Chins Commemorate National Day
By Salai Za Uk Ling, 21 February, 2005: Hanging a banner that reads “Chin National Day” is illegal at celebrations inside Chin State, but Chin people living in exile in countries around the world were able to commemorate the 27th Chin National Day without having to worry about repercussion from Burmese military authorities.
February 20 is an annual celebration marking the declaration of the result of a Chin public plebiscite held in 1948. At the public assembly held at Falam that year, over 5000 Chin people voted for democratic system of government after rejecting the continuance of traditional aristocratic feudal system that had been in practice in Chin society for centuries. That day came to be known as Chin National Day and has annually been observed as a national holiday.

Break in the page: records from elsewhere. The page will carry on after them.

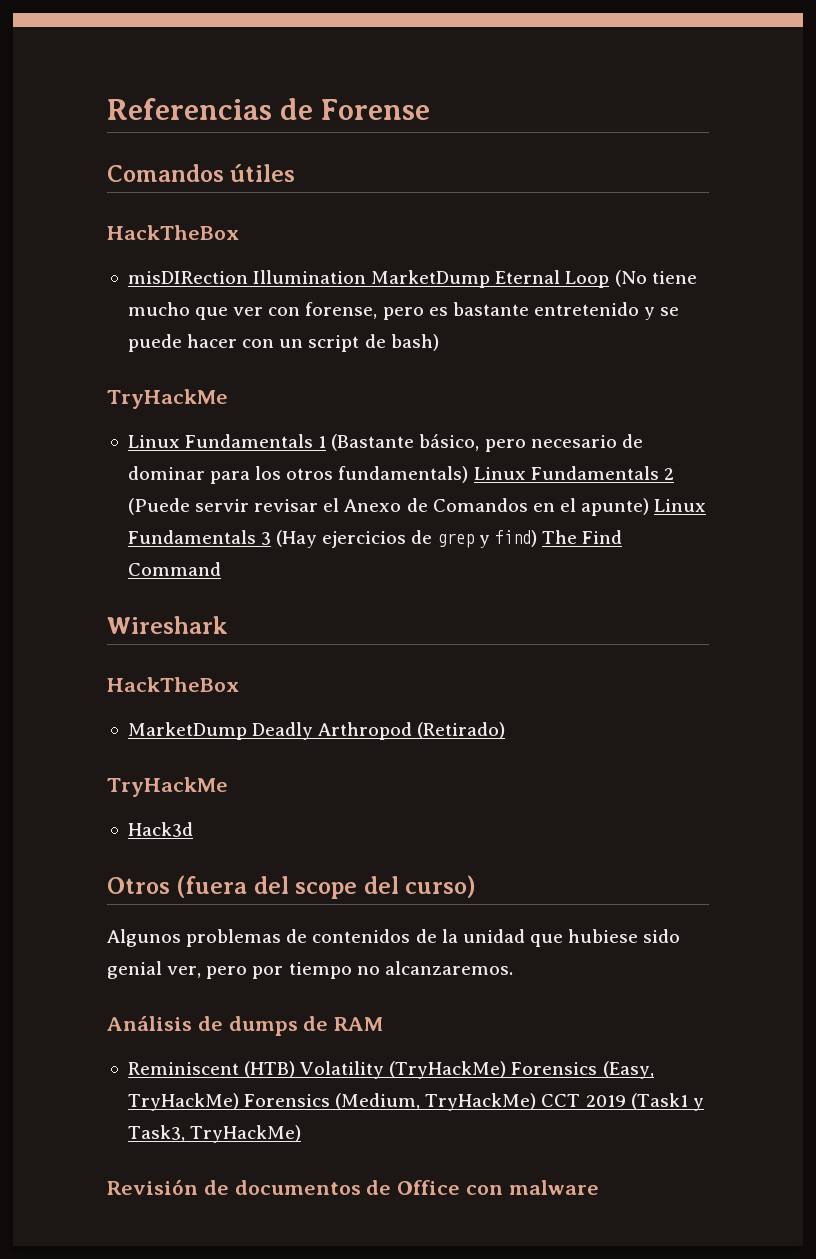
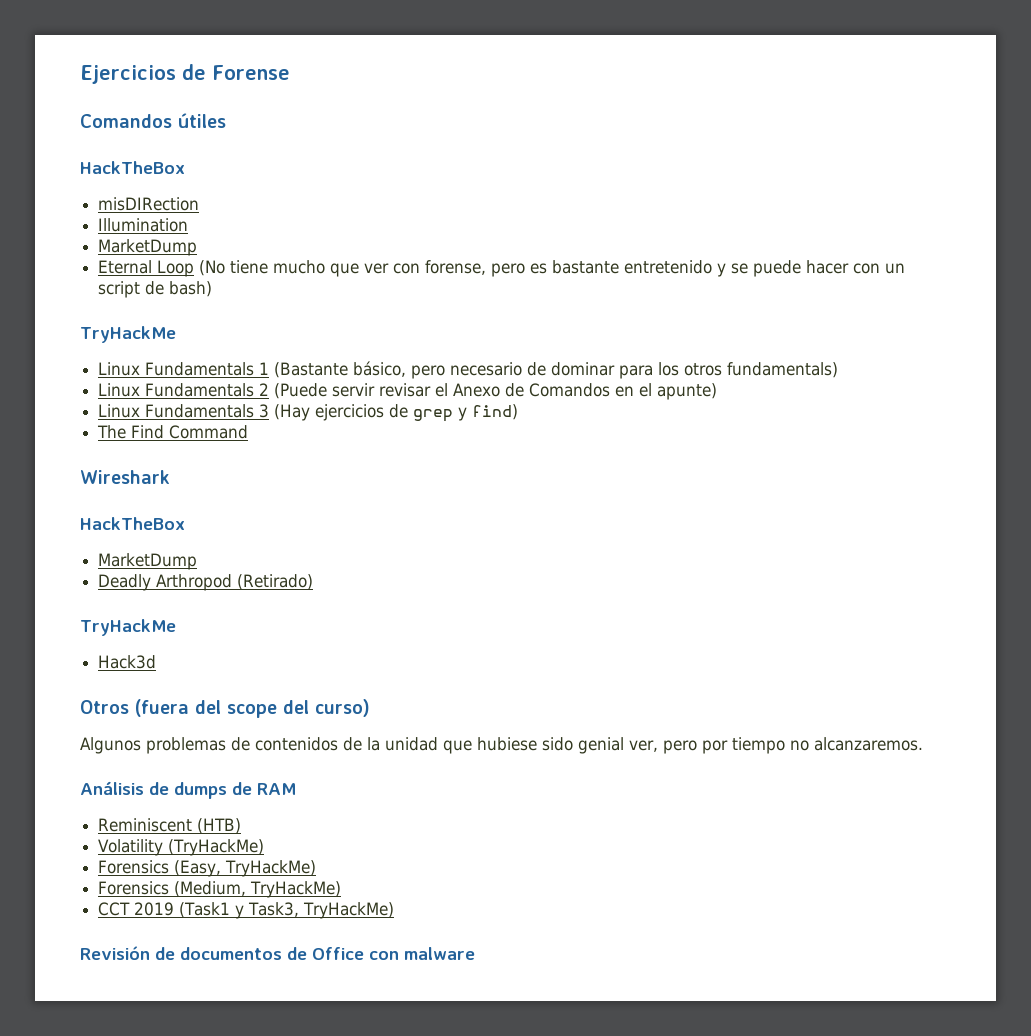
[107,98,272,120] Referencias -> [80,65,176,84] Ejercicios
(248, 277) none -> (200, 204) //
[371,270,491,288] MarketDump -> [98,239,198,256] // MarketDump //
(469, 474) none -> (839, 370) //
(650, 507) none -> (718, 391) //
(537, 538) none -> (519, 412) //
(247, 731) none -> (198, 561) //
(296, 1069) none -> (242, 826) //
(507, 1070) none -> (265, 847) //
(239, 1102) none -> (317, 868) //
(537, 1102) none -> (342, 889) //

The 57th celebrations of Chin National Day were held in cities across Asia, Europe, North America and Australia. In Kula Lumpur, imminent immigration crackdown by Malaysian authorities did not deter over 2000 Chin expatriates to converge for the National Day celebration. In New Delhi, Aizawl, Singapore and Tokyo hundreds of Chin gathered to observe the occasion. In Canada, celebrations were held in Ottawa, Winnipeg and Vancouver. In the United States there were celebrations in Washington D.C, Dallas, Atlanta, Seattle, Indianapolis and Battle Creek. In Europe, commemorative events took place in Germany, Norway and Denmark.
“We take pride in our National Day being an occasion that celebrates the dawn of democracy in Chinland,” says Salai Mang Bik, Chairman of the organizing committee for the celebration in Ottawa. Ironically, the democratic system that the Chin people voted for was short-lived when General Ne Win overthrew a democratically elected government in 1962.
Inside Burma and Chin State, the decree of ruling military regime prohibits the celebration of February 20th as Chin National Day. Instead the regime uses the name “Chin State Day.” This move has been seen by Chin people as a distortion of history to facilitate the policy of eliminating the Chin’s distinct national identity.
This sentiment was echoed in a commemorative address to the Chin people by Chin National Front’s Chairman Thomas Thangnou. He blamed the “racist ideology” of Burma’s military junta as being responsible for the erosion of Chin language, culture and religion. He stressed that patriotic consciousness is necessary to resist the threat of identity erosion.
“We will stand firmly against any powers which threaten the survival of our national identity. Protecting our Chin national identity and interest remains the guiding principle of Chin national revolution,” Mr. Thangnou said.